• RECORDS TO USE:
★ ★ ★ ★

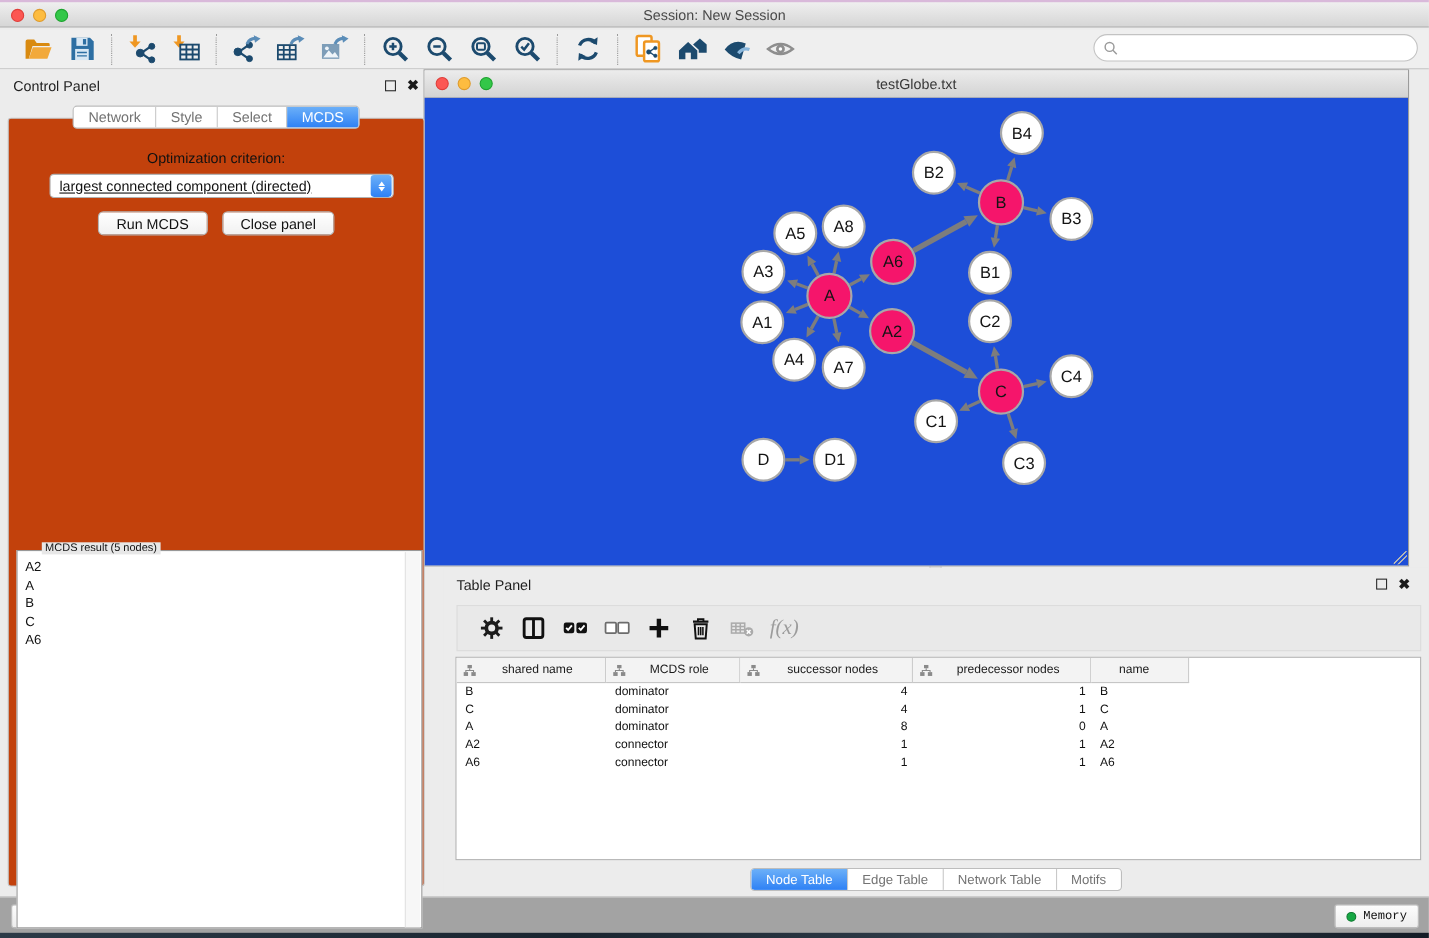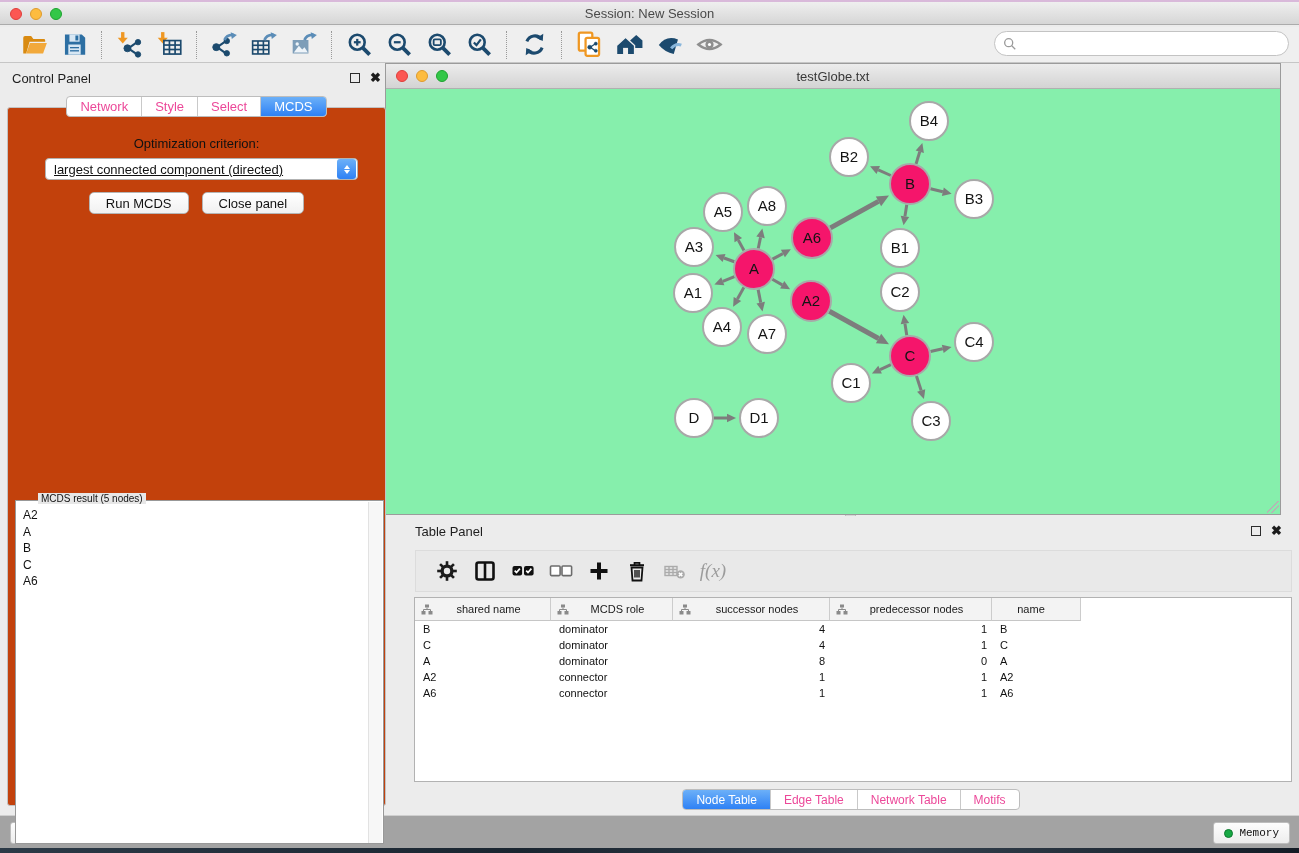--- a/index.html
+++ b/index.html
@@ -31,21 +31,21 @@
 
   
   .control-panel { left:0; top:63px; width:393px; height:752px; background:#ececec; }
   .panel-header { height:30px; display:flex; align-items:center; padding:0 12px; }
   .panel-title { font-size:13px; color:#1e1e1e; }
   .panel-winbtns { margin-left:auto; display:flex; align-items:center; gap:10px; }
   .float-btn { width:10px; height:10px; border:1.6px solid #2c2c2c; background:transparent; cursor:pointer; }
   .close-btn { font-size:13px; font-weight:bold; color:#1b1b1b; cursor:pointer; line-height:10px; }
 
   .seg-group { display:flex; border:1px solid #bdbdbd; border-radius:4px; background:#fff; overflow:hidden; height:21px; }
-  .seg { font-size:13px; color:#ec4899; display:flex; align-items:center; justify-content:center;
+  .seg { font-size:13px; color:#737373; display:flex; align-items:center; justify-content:center;
     padding:0 13px; border-left:1px solid #c9c9c9; cursor:pointer; white-space:nowrap; }
   .seg:first-child { border-left:none; }
   .seg.sel { background:linear-gradient(#6cb0f8,#2e81f5); color:#fff; }
 
   .cp-tabs { position:absolute; left:0; top:33px; width:100%; display:flex; justify-content:center; z-index:2; }
   .cp-content { position:absolute; left:7px; top:44px; width:379px; height:699px;
     background:#c2410c; border:1px solid #c2c2c2; border-radius:3px; z-index:1; }
   .opt-label { position:absolute; left:0; top:28px; width:100%; text-align:center; font-size:13px; color:#111; }
   .dropdown { position:absolute; left:37px; top:50px; width:313px; height:22px; background:#fff;
     border:1px solid #b2b2b2; border-radius:4px; display:flex; align-items:center; cursor:pointer; }
@@ -68,21 +68,21 @@
 
   
   .grip-v { left:396px; top:433px; width:7px; height:14px; background:#d6d6d6; border:1px solid #bdbdbd; cursor:col-resize; }
   .grip-h { left:845px; top:512px; width:11px; height:7px; background:#d6d6d6; border:1px solid #bdbdbd; cursor:row-resize; }
 
   
   .network-frame { left:385px; top:63px; width:896px; height:452px; border:1px solid #9b9b9b; background:#fff; }
   .nf-titlebar { height:25px; background:linear-gradient(#ececec,#d3d3d3); border-bottom:1px solid #b0b0b0;
     display:flex; align-items:center; justify-content:center; position:relative; }
   .nf-title { font-size:13px; color:#383838; }
-  .nf-canvas { position:relative; width:894px; height:425px; background:#86efac; overflow:hidden; }
+  .nf-canvas { position:relative; width:894px; height:425px; background:#1d4ed8; overflow:hidden; }
   .resize-corner { position:absolute; right:1px; bottom:1px; width:12px; height:12px;
     background:linear-gradient(135deg, transparent 45%, #b5b5b5 45%, #b5b5b5 52%, transparent 52%, transparent 65%, #b5b5b5 65%, #b5b5b5 72%, transparent 72%); cursor:nwse-resize; }
 
   
   .table-panel { left:403px; top:516px; width:896px; height:299px; background:#ececec; }
   .tp-toolbar { position:absolute; left:12px; top:34px; width:877px; height:42px; background:#e9e9e9;
     border:1px solid #dcdcdc; display:flex; align-items:center; padding-left:12px; }
   .tp-item { width:38px; height:34px; display:flex; align-items:center; justify-content:center; cursor:pointer; }
   .tp-item svg { width:24px; height:24px; }
   .tp-item.fx { font-family:"Liberation Serif", serif; font-style:italic; font-size:19px; color:#9c9c9c; }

★ ★ ★ ★

• TASK PROMPT:
Return the data above unchanged. Pictures are not part of the copy.

• SOLUTION TO THIS TASK:
--- a/index.html
+++ b/index.html
@@ -31,21 +31,21 @@
 
   
   .control-panel { left:0; top:63px; width:393px; height:752px; background:#ececec; }
   .panel-header { height:30px; display:flex; align-items:center; padding:0 12px; }
   .panel-title { font-size:13px; color:#1e1e1e; }
   .panel-winbtns { margin-left:auto; display:flex; align-items:center; gap:10px; }
   .float-btn { width:10px; height:10px; border:1.6px solid #2c2c2c; background:transparent; cursor:pointer; }
   .close-btn { font-size:13px; font-weight:bold; color:#1b1b1b; cursor:pointer; line-height:10px; }
 
   .seg-group { display:flex; border:1px solid #bdbdbd; border-radius:4px; background:#fff; overflow:hidden; height:21px; }
-  .seg { font-size:13px; color:#ec4899; display:flex; align-items:center; justify-content:center;
+  .seg { font-size:13px; color:#737373; display:flex; align-items:center; justify-content:center;
     padding:0 13px; border-left:1px solid #c9c9c9; cursor:pointer; white-space:nowrap; }
   .seg:first-child { border-left:none; }
   .seg.sel { background:linear-gradient(#6cb0f8,#2e81f5); color:#fff; }
 
   .cp-tabs { position:absolute; left:0; top:33px; width:100%; display:flex; justify-content:center; z-index:2; }
   .cp-content { position:absolute; left:7px; top:44px; width:379px; height:699px;
     background:#c2410c; border:1px solid #c2c2c2; border-radius:3px; z-index:1; }
   .opt-label { position:absolute; left:0; top:28px; width:100%; text-align:center; font-size:13px; color:#111; }
   .dropdown { position:absolute; left:37px; top:50px; width:313px; height:22px; background:#fff;
     border:1px solid #b2b2b2; border-radius:4px; display:flex; align-items:center; cursor:pointer; }
@@ -68,21 +68,21 @@
 
   
   .grip-v { left:396px; top:433px; width:7px; height:14px; background:#d6d6d6; border:1px solid #bdbdbd; cursor:col-resize; }
   .grip-h { left:845px; top:512px; width:11px; height:7px; background:#d6d6d6; border:1px solid #bdbdbd; cursor:row-resize; }
 
   
   .network-frame { left:385px; top:63px; width:896px; height:452px; border:1px solid #9b9b9b; background:#fff; }
   .nf-titlebar { height:25px; background:linear-gradient(#ececec,#d3d3d3); border-bottom:1px solid #b0b0b0;
     display:flex; align-items:center; justify-content:center; position:relative; }
   .nf-title { font-size:13px; color:#383838; }
-  .nf-canvas { position:relative; width:894px; height:425px; background:#86efac; overflow:hidden; }
+  .nf-canvas { position:relative; width:894px; height:425px; background:#1d4ed8; overflow:hidden; }
   .resize-corner { position:absolute; right:1px; bottom:1px; width:12px; height:12px;
     background:linear-gradient(135deg, transparent 45%, #b5b5b5 45%, #b5b5b5 52%, transparent 52%, transparent 65%, #b5b5b5 65%, #b5b5b5 72%, transparent 72%); cursor:nwse-resize; }
 
   
   .table-panel { left:403px; top:516px; width:896px; height:299px; background:#ececec; }
   .tp-toolbar { position:absolute; left:12px; top:34px; width:877px; height:42px; background:#e9e9e9;
     border:1px solid #dcdcdc; display:flex; align-items:center; padding-left:12px; }
   .tp-item { width:38px; height:34px; display:flex; align-items:center; justify-content:center; cursor:pointer; }
   .tp-item svg { width:24px; height:24px; }
   .tp-item.fx { font-family:"Liberation Serif", serif; font-style:italic; font-size:19px; color:#9c9c9c; }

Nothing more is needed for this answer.